To have that human interaction, the face-to-face and 3D, as I say, meeting people. It’s very cool, but there’s also good to have that camaraderie and people sitting next to you in some of those presentations that may be experiencing the same challenge you are. Find those networks. Find those groups you can talk with and trust and have those conversations and share the wealth on how you’re solving problems because nobody has been helped by another company having a breach. We should be all in this together.
I’m going to wrap it back into shameless plugs because you are one of those people who feels shame, whereas other people get shameless about it. If they are looking for you out in the world, whether it’s going to be at different events, if they want to connect on LinkedIn or if you want to keep your OPSEC, you can tell me. I’m not giving any of that information away. Where can people go find out more about what you’re doing, what Insight Global’s doing?
You can find out everything about Insight Global at InsightGlobal.com and you can find me on LinkedIn, LinkedIn.com/in/JonathanWaldrop. You find me, send me an invite, tell me you read the show and we’ll connect.

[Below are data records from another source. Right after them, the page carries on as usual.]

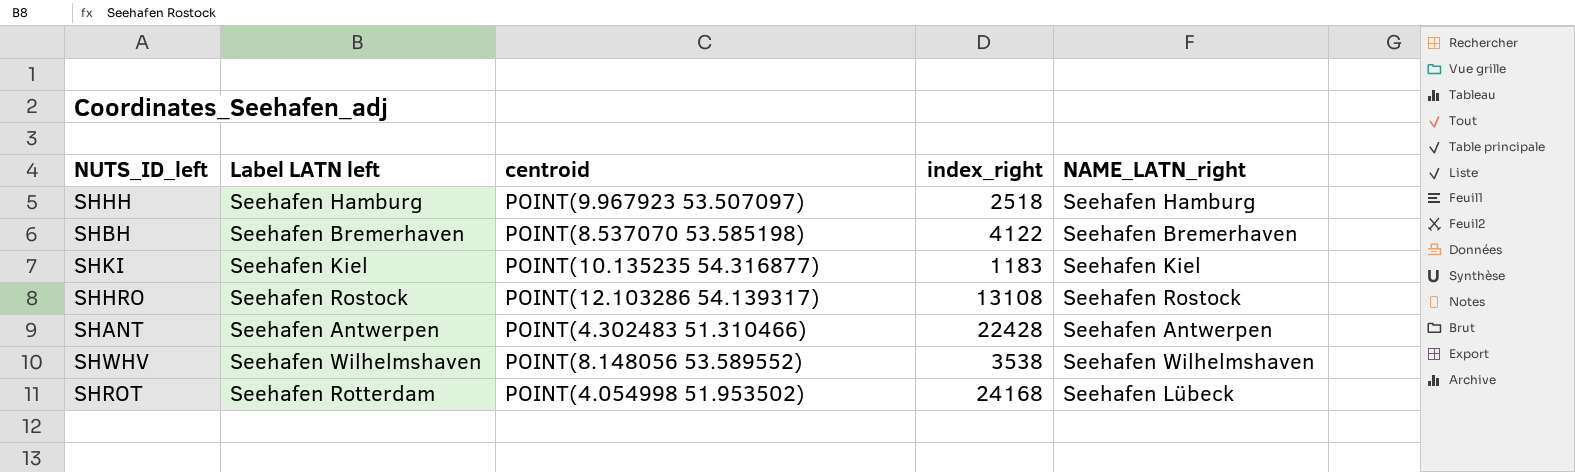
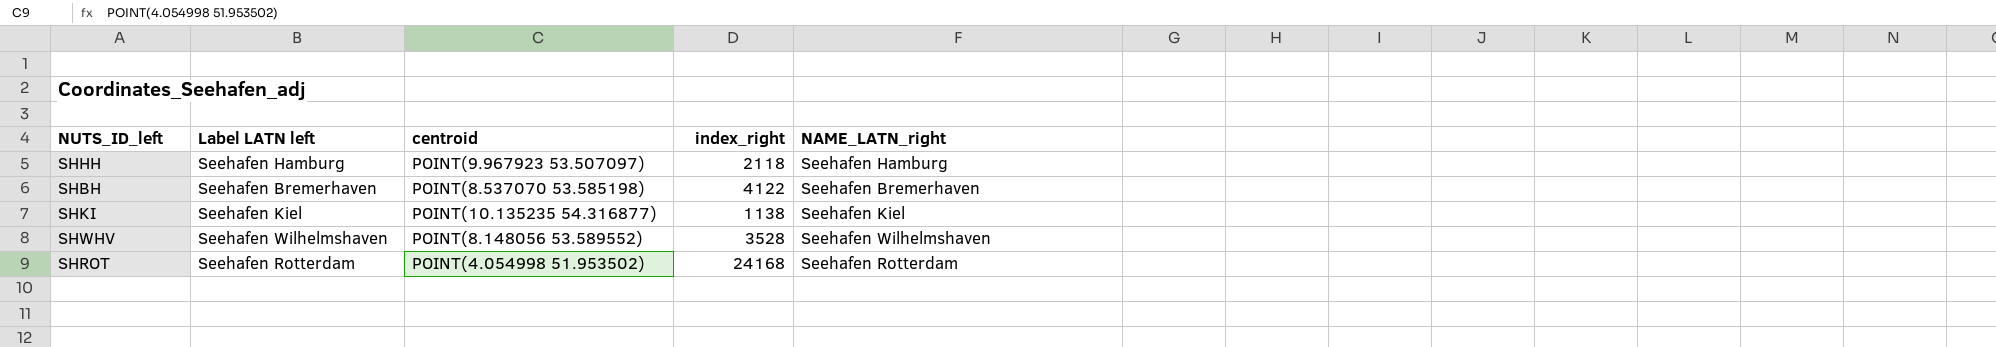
row SHHRO: Seehafen Rostock | POINT(12.103286 54.139317) | 13108 | Seehafen Rostock -> none
row SHANT: Seehafen Antwerpen | POINT(4.302483 51.310466) | 22428 | Seehafen Antwerpen -> none
SHHH | index_right: 2518 -> 2118
SHKI | index_right: 1183 -> 1138
SHWHV | index_right: 3538 -> 3528
SHROT | NAME_LATN_right: Seehafen Lübeck -> Seehafen Rotterdam

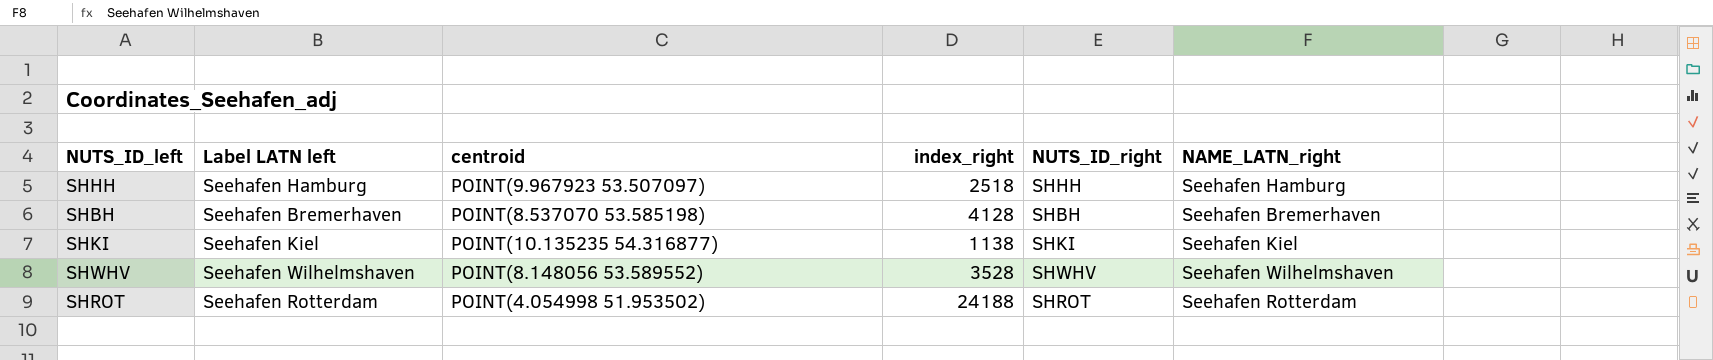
column NUTS_ID_right | position: none -> 5
SHHH | index_right: 2118 -> 2518
SHBH | index_right: 4122 -> 4128
SHROT | index_right: 24168 -> 24188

Jonathan, thank you so much for putting up with my messy nonsense. We got more to do because something tells me that you’ve got a lot going on. I want to talk about how cool it is doing cybersecurity for the Air Force. Of course, that’s super cool. Until then, thank you for joining us on Friendly Fire. A friendly reminder that all comments today reflect the personal opinions of the participants, not necessarily those of their employers or organizations.
That also includes me, the host. I don’t want to offend anybody who might be involved with anything else on all of these things. For more information on all that’s good in the world of cybersecurity, make sure that you check us out. You can find Elevate on LinkedIn and Facebook as well as the mothership, ElevateSecurity.com.
You can find me @PackMatt73 across the socials. As far as the show goes, anywhere you go for pods, that’s where we are. All we ask is you subscribe, rate and review. Just give us five stars. If you only give us four, I’m inclined to think you are a hater because when we got people like Jonathan who come on here, how could you not give us five stars? Just keep coming because this is where we bring all the great folks who are putting in the good work to get the job done and keep us safe. Until then, we will see you next time.
Important Links
- LinkedIn – Elevate Security
- Facebook – @HelloElevate
- LinkedIn – linkedin.com/in/jonathanwaldrop/
- Insight Global
- Be the Light Tour
- Black Hat
- @PackMatt73 – LinkedIn
About Jonathan Waldrop

Jonathan is an experienced security leader with more than 15 years of experience in a broad range of technologies, industries, and government organizations. He’s led global technical teams, managed support teams, and built and developed multiple security programs where he was the first hire with “security” in the job description.
Most recently, he’s spent the past 5+ years building and developing the cybersecurity team at Insight Global, scaling the people, processes, and technology to support a company that has experienced rapid growth both from an employee, and revenue standpoint. He has initiated projects to streamline business processes that are secure by design, and from the start with a focus on usability.
He also works closely with the Veteran community, mentoring and guiding Soldiers, Sailors, Airmen, Coasties, and Guardians during their transition from active duty service, whether it was after 2 years, or 20 years.